Marie Jahoda (26 January 1907 in Vienna – 28 April 2001 in Sussex) was an Austrian-British social psychologist.
Jahoda was born in Vienna to a Jewish merchant's family, and like many other psychologists of her time, grew up in Austria where political oppression against socialists was rampant henceforward Dollfuß claimed power. Starting in her adolescent years she became engaged in the Austrian Social Democratic Party in ″Red Vienna.″ This was a major influence on her life. Nowadays she is (among many others) considered as Grande Dame of European socialism. In 1928 she earned her teaching diploma from the Pedagogical Academy of Vienna, and in 1933 earned her Doctor of Philosophy in Psychology from the University of Vienna. Together with her husband Paul Lazarsfeld and Hans Zeisel, she wrote a now-classic study of the social impact of unemployment on a small community: Die Arbeitslosen von Marienthal (1932; English ed. 1971 – Marienthal: the sociography of an unemployed community – paperback by Transaction Publishers in USA, 2002). Marienthal was an industrial district that suffered very high levels of unemployment in the 1920s, and the research team examined the (often devastating) psychological consequences. These went beyond the obvious hardships associated with financial deprivation, and Jahoda concluded that in modern industrial societies work provides important social benefits, including a sense of personal worth, connection with wider social objectives, and a time structure to their days and weeks.

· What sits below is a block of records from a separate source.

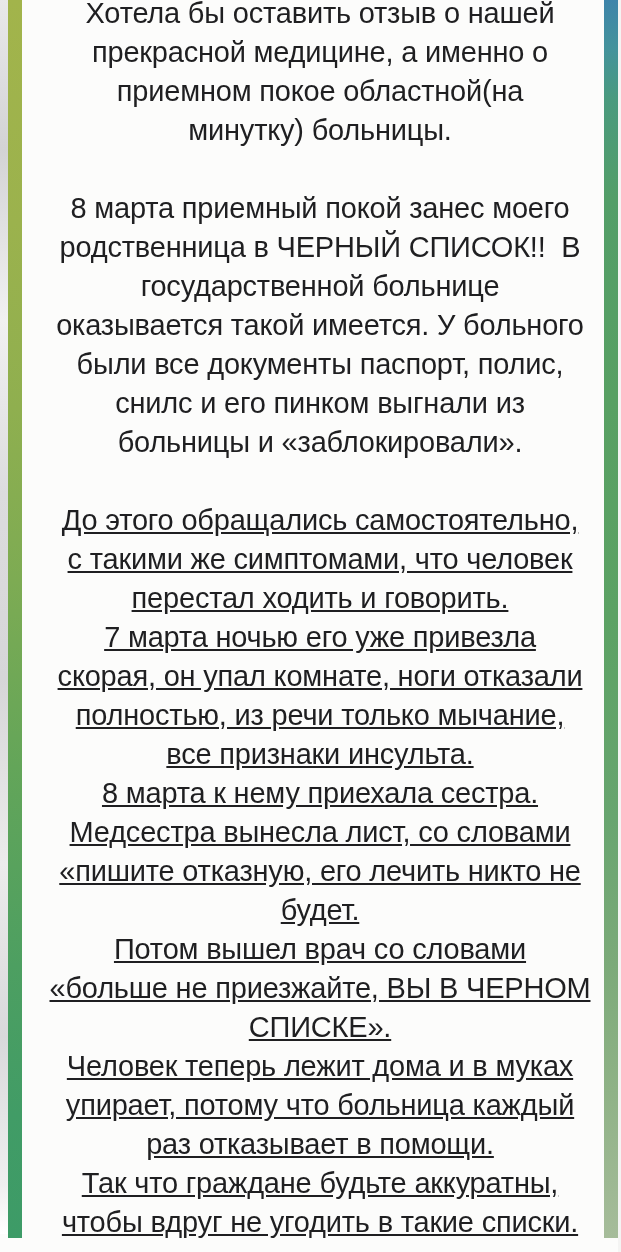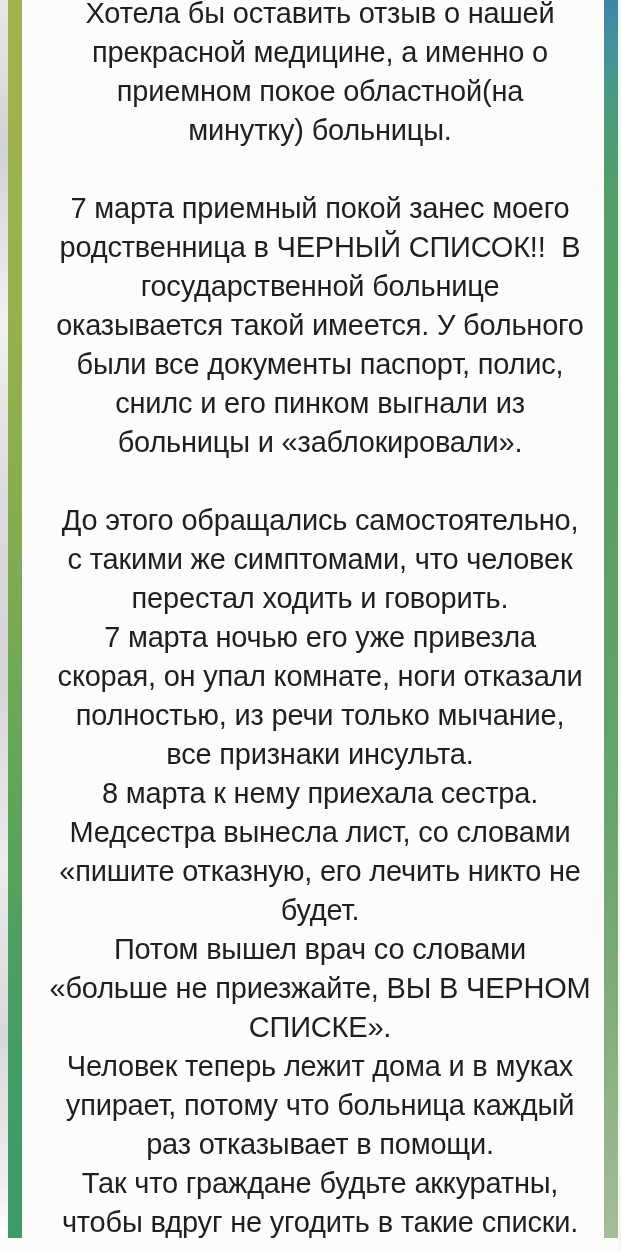--- a/index.html
+++ b/index.html
@@ -63,37 +63,37 @@
     font-size: 29px;
     line-height: 39px;
     letter-spacing: -0.2px;
     font-weight: 400;
   }
   .review p {
     margin: 0 0 39px 0;
     white-space: pre;      
     overflow: hidden;
   }
-  .review p:last-child { margin-bottom: 1px; }
+  .review p:last-child { margin-bottom: 1px; text-decoration: underline; }
 </style>
 </head>
 <body>
 
 <div class="page">
   <div class="left-gray"></div>
   <div class="left-bar"></div>
   <div class="right-bar"></div>
   <div class="right-white"></div>
 
   <div class="review">
     <p>Хотела бы оставить отзыв о нашей
 прекрасной медицине, а именно о
 приемном покое областной(на
 минутку) больницы.</p>
-    <p>7 марта приемный покой занес моего
+    <p>8 марта приемный покой занес моего
 родственница в ЧЕРНЫЙ СПИСОК!!  В
 государственной больнице
 оказывается такой имеется. У больного
 были все документы паспорт, полис,
 снилс и его пинком выгнали из
 больницы и «заблокировали».</p>
     <p>До этого обращались самостоятельно,
 с такими же симптомами, что человек
 перестал ходить и говорить.
 7 марта ночью его уже привезла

In 1934, Jahoda divorced Lazarsfeld since he had started a relationship with Herta Herzog in 1932. In 1936, she was imprisoned by the dictatoral regime of Kurt Schuschnigg for her underground work for the socialists. In 1937, after some foreign appeals to release her, she could leave prison on the condition to leave the country immediately. Her Austrian citizenship was revoked. Jahoda went to England staying there during World War II. In 1945 she arrived in the United States. During her time there, she worked as a professor of social psychology at the New York University and a researcher for the American Jewish Committee and Columbia University. She contributed significantly to the analysis of the Studies on Prejudice and was co-editor of the third volume of these studies called Anti-Semitism and Emotional Disorder: a Psychological Interpretation, which was published in 1950. Between 1958 and 1965, at what is now Brunel University, she was involved in establishing Psychology degree programmes including the unique four-year, "thin-sandwich" degree. Jahoda founded the Research Center of Human Relations, and was recruited by the University of Sussex in 1965, where she became Professor of Social Psychology. Later at Sussex University she became consultant, and then Visiting Professor, at the Science Policy Research Unit. In 1968 she was member of Social Science Research Council (UK).